(Front-end code change data)
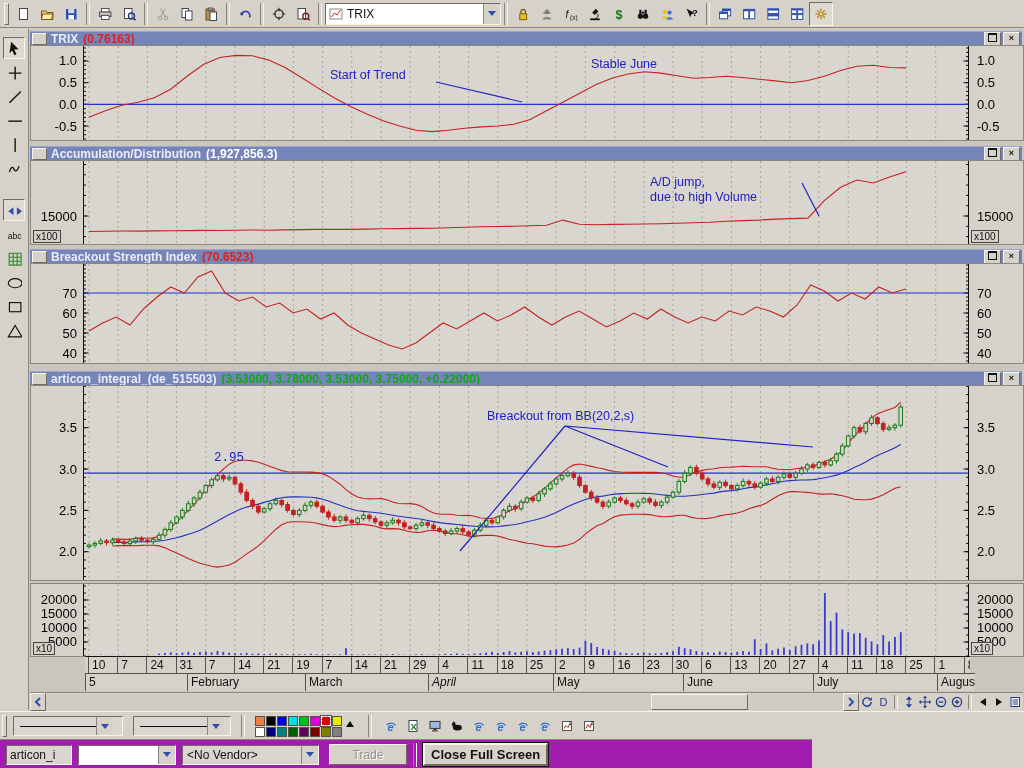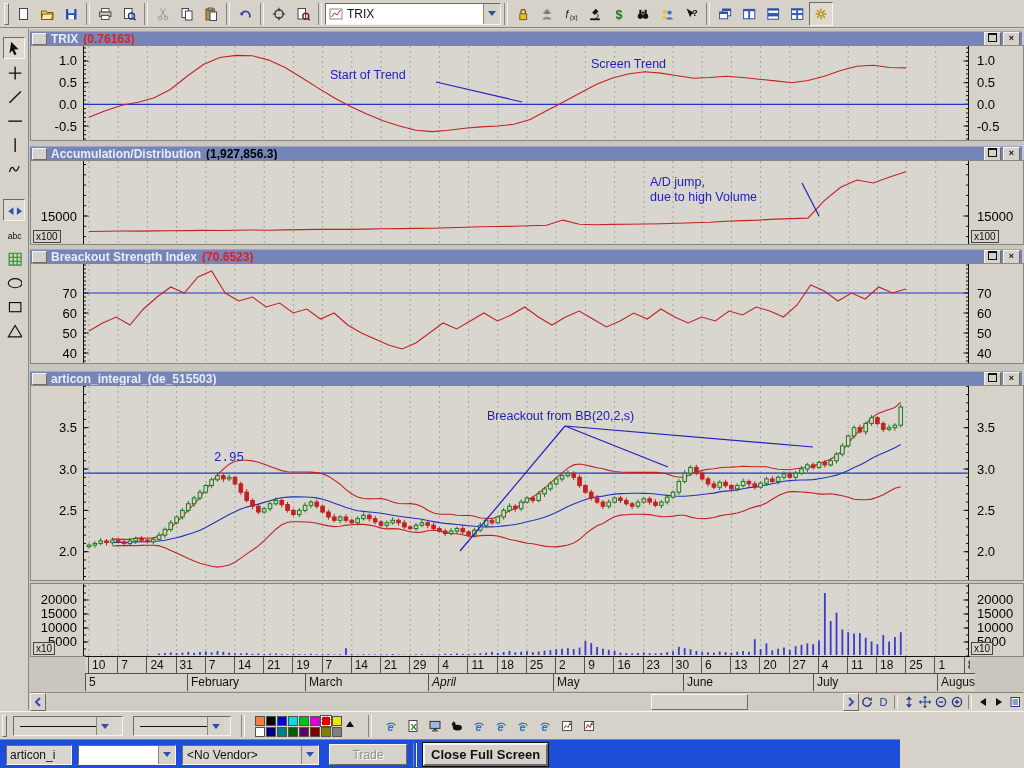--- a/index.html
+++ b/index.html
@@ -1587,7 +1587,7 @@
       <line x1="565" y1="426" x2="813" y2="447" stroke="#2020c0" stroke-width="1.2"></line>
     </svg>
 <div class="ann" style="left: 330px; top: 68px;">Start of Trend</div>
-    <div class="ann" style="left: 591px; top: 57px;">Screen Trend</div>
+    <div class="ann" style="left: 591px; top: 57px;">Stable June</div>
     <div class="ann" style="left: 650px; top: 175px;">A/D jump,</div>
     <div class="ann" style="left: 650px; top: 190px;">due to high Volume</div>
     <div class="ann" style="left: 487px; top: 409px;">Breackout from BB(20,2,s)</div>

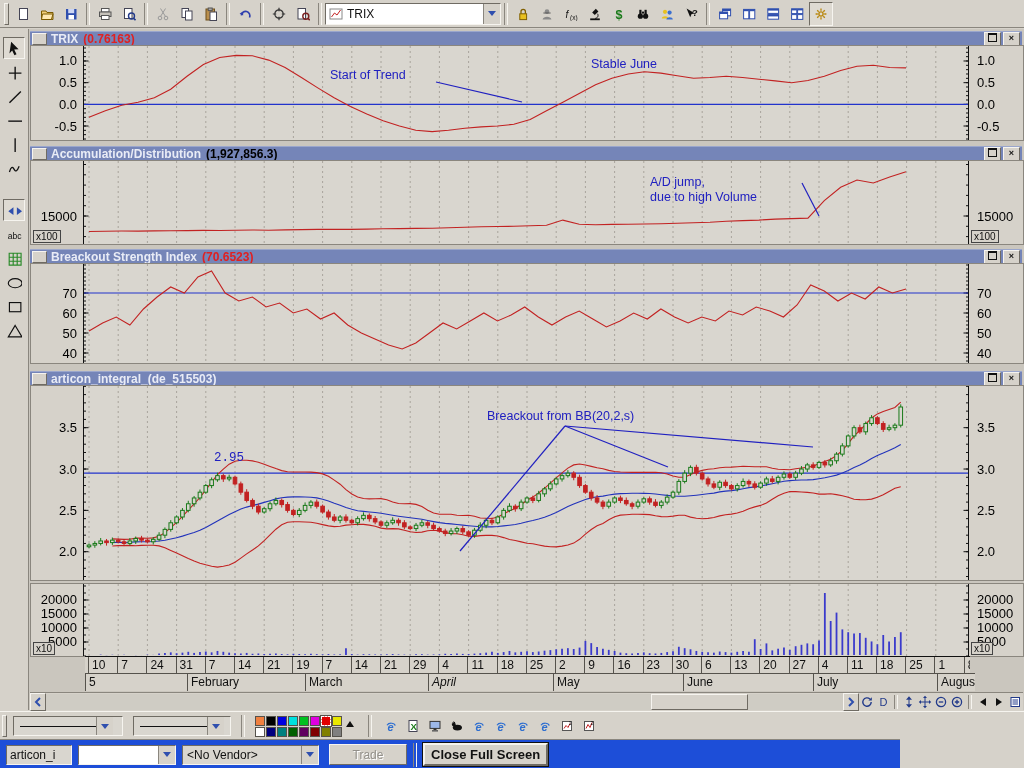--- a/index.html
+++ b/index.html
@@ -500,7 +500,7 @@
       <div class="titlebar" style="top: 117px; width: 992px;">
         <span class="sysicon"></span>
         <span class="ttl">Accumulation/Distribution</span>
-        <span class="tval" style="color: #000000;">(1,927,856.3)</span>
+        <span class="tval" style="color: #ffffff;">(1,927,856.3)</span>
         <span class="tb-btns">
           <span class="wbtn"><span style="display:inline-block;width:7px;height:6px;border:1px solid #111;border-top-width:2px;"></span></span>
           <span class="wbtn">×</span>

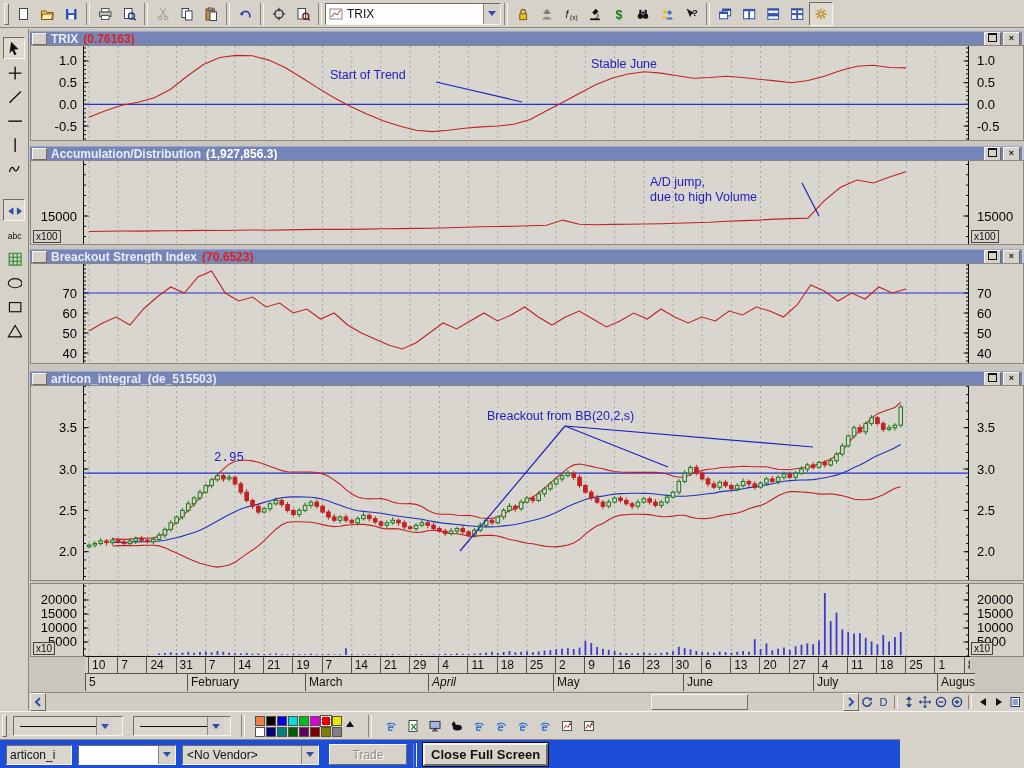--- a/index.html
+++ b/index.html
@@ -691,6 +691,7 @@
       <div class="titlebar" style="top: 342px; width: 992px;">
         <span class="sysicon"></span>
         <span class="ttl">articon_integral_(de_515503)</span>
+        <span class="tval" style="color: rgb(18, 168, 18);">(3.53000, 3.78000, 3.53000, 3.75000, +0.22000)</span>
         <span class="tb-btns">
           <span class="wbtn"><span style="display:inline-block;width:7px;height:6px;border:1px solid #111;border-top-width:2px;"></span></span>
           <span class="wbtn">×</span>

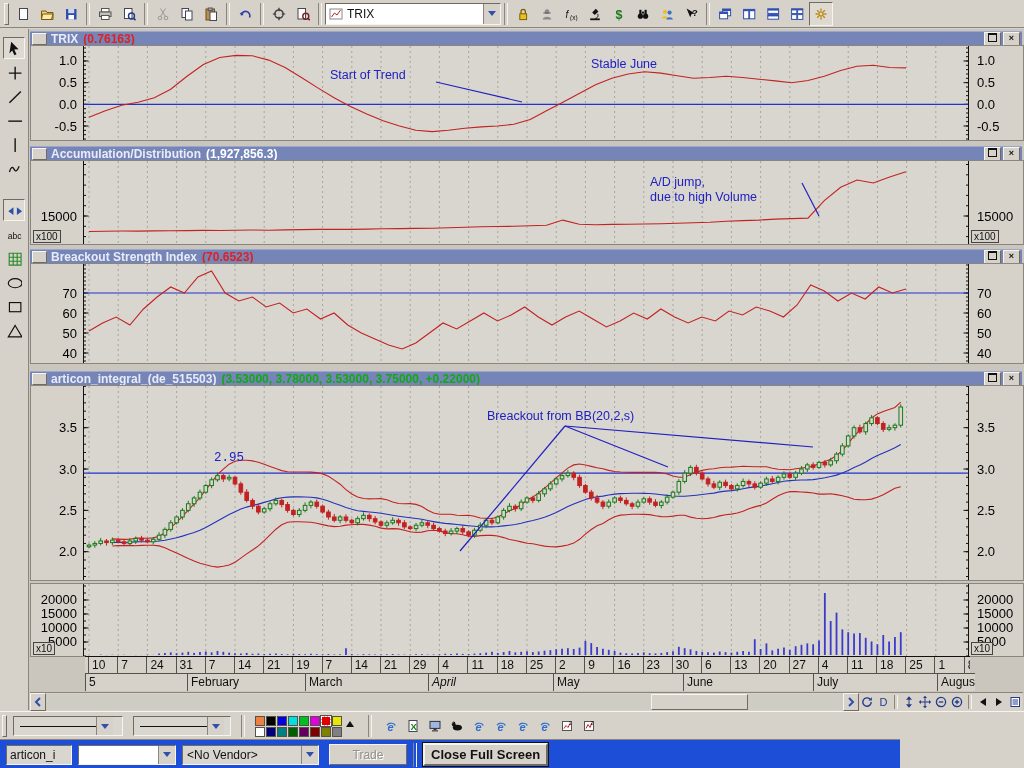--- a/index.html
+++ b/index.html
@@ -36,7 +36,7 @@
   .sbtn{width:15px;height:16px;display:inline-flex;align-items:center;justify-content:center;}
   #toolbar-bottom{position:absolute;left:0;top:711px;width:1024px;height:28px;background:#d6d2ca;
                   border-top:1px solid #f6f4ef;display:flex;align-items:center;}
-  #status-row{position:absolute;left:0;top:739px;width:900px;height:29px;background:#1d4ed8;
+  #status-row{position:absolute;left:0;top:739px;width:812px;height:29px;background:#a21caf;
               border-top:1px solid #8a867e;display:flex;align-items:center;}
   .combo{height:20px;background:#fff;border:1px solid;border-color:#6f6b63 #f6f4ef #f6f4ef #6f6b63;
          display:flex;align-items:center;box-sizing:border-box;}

...

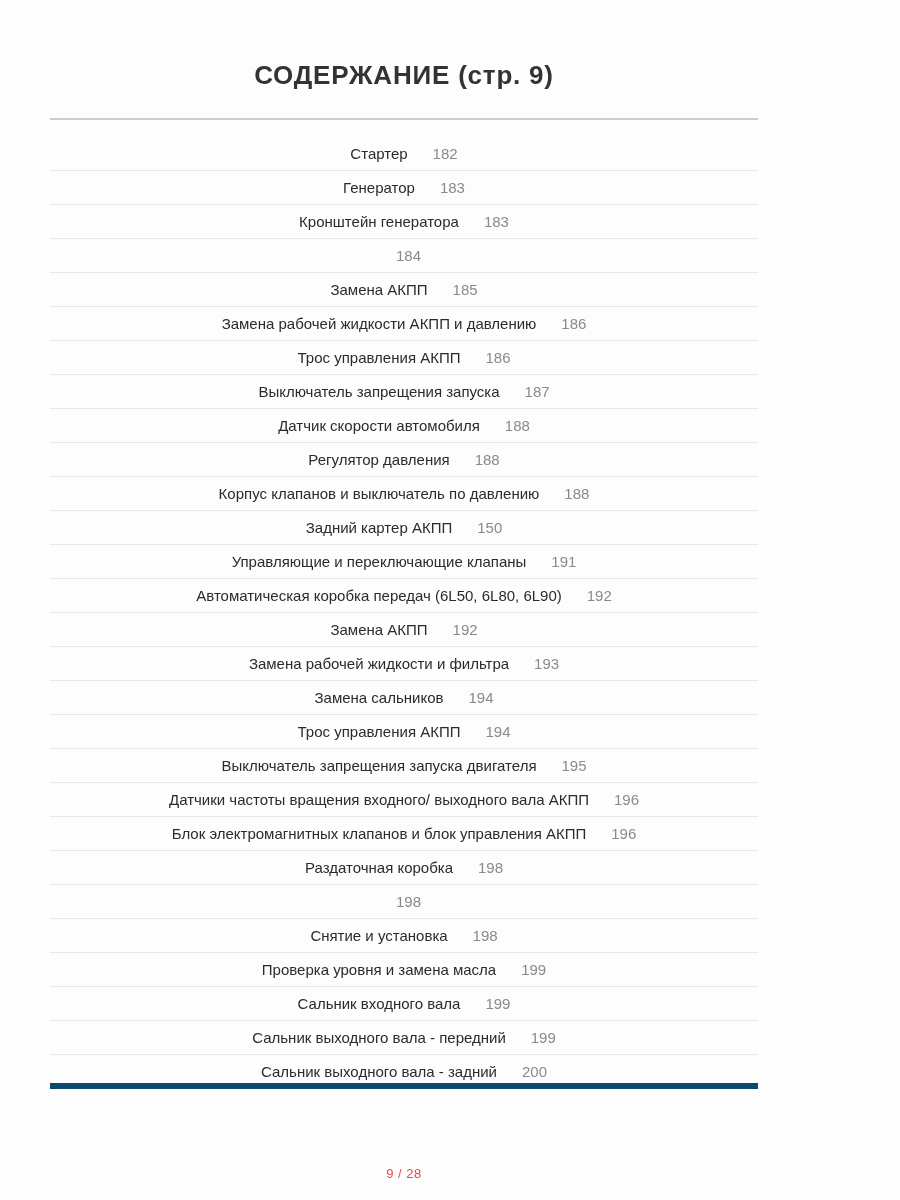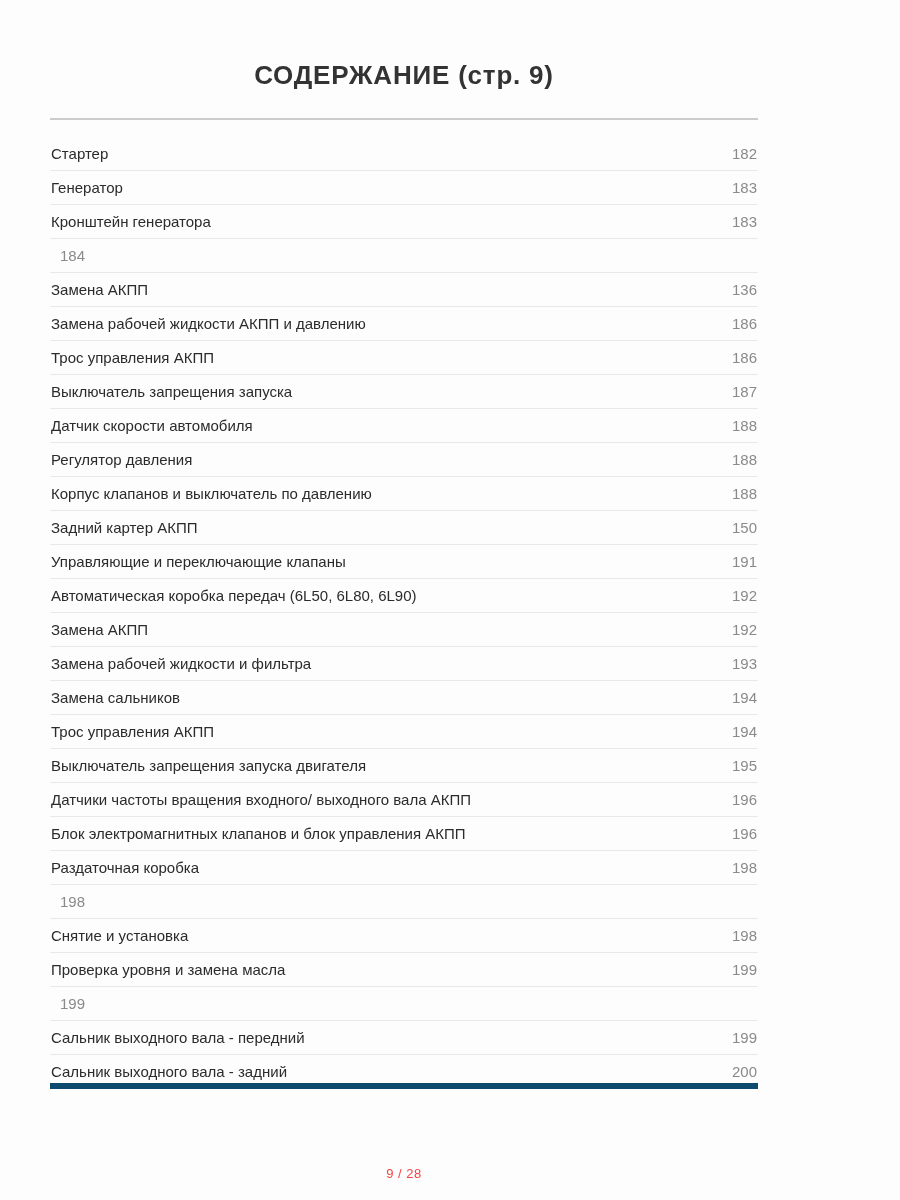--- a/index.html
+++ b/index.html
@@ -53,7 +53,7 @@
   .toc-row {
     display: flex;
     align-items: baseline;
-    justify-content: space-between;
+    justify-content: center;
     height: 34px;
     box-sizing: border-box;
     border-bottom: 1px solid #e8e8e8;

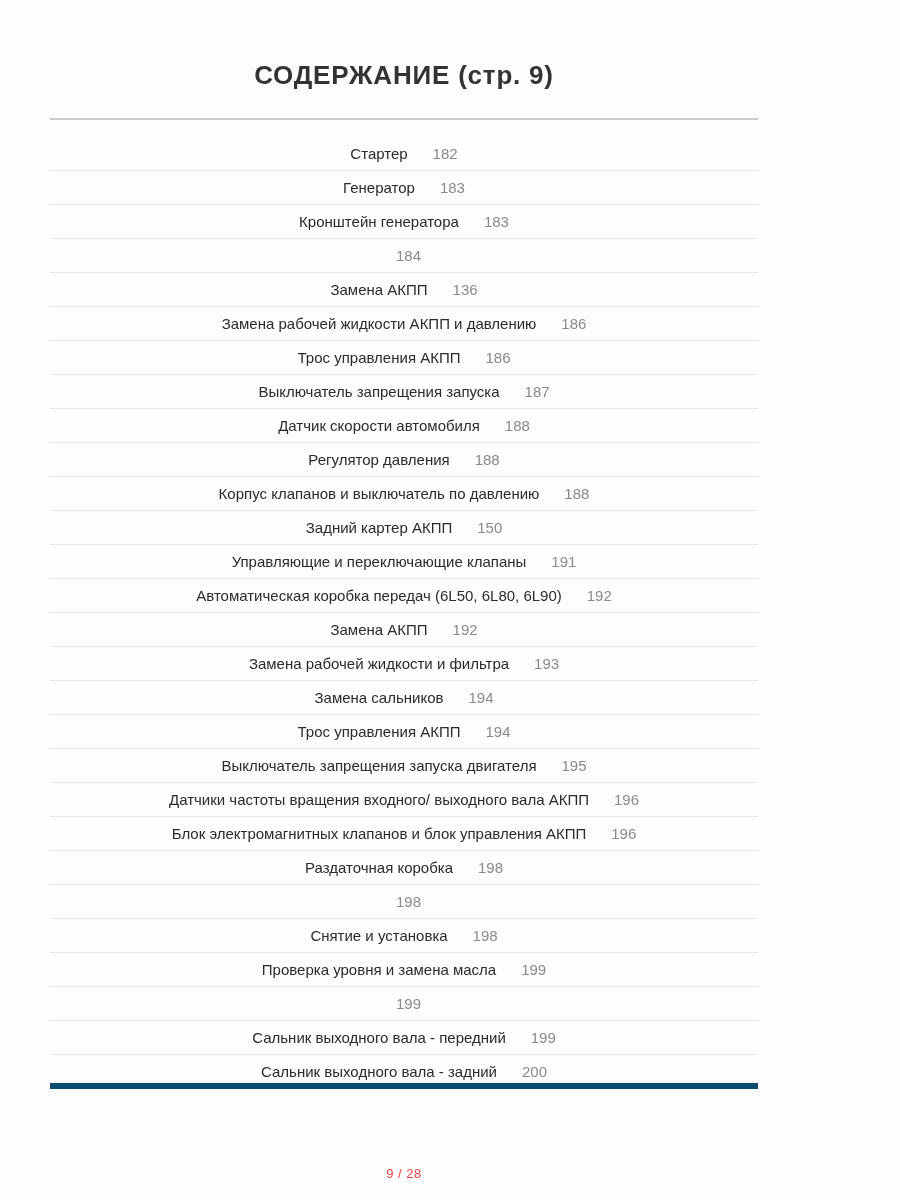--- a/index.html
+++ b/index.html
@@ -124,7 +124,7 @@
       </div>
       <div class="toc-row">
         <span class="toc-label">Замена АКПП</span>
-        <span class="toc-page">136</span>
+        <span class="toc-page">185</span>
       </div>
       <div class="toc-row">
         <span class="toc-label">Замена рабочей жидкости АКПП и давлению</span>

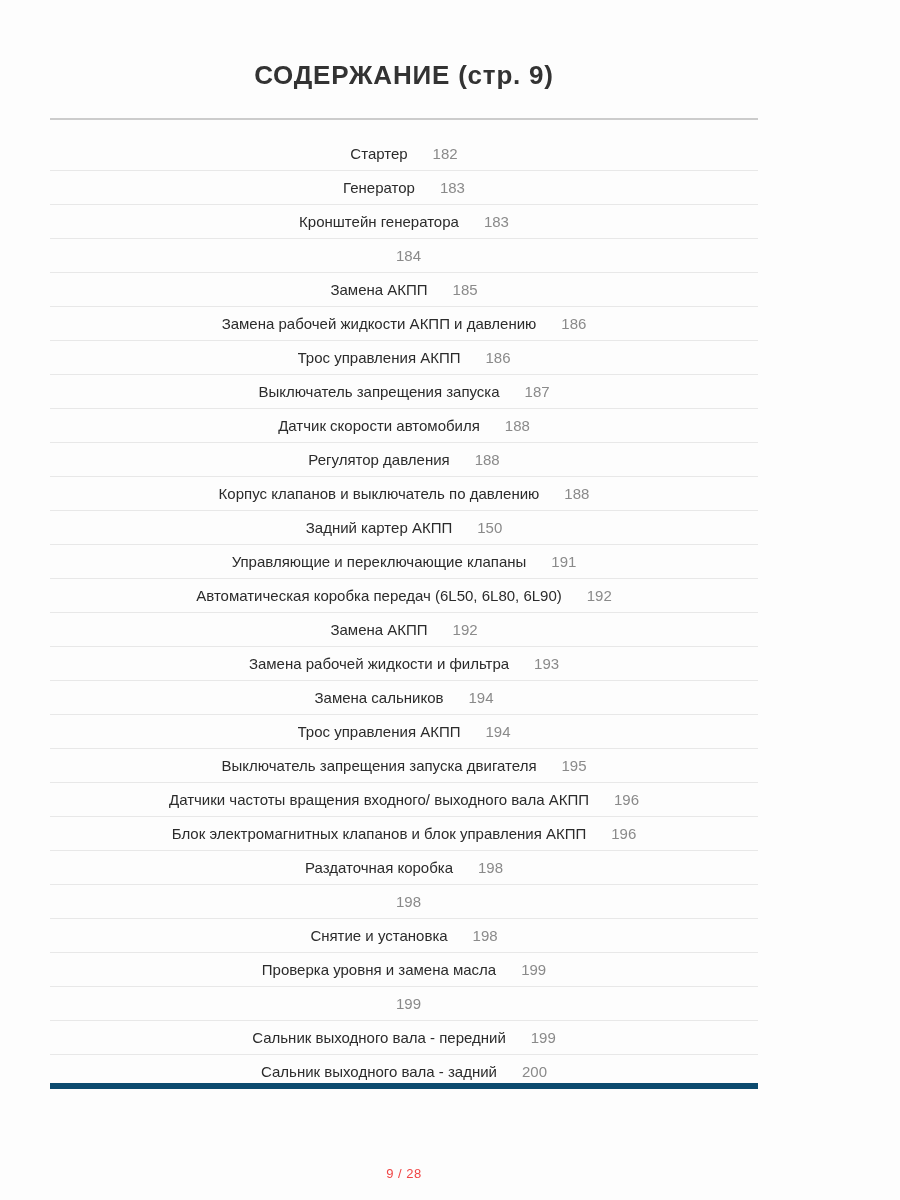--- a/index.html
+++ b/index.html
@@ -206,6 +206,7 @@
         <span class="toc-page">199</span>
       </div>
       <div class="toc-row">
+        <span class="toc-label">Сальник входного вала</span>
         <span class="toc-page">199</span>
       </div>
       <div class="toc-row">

§ Your task
What lines of the data include the word "titlebar"? Copy each of them.

§ Exercise answer
       <div class="titlebar" style="top: 117px; width: 992px;">
       <div class="titlebar" style="top: 342px; width: 992px;">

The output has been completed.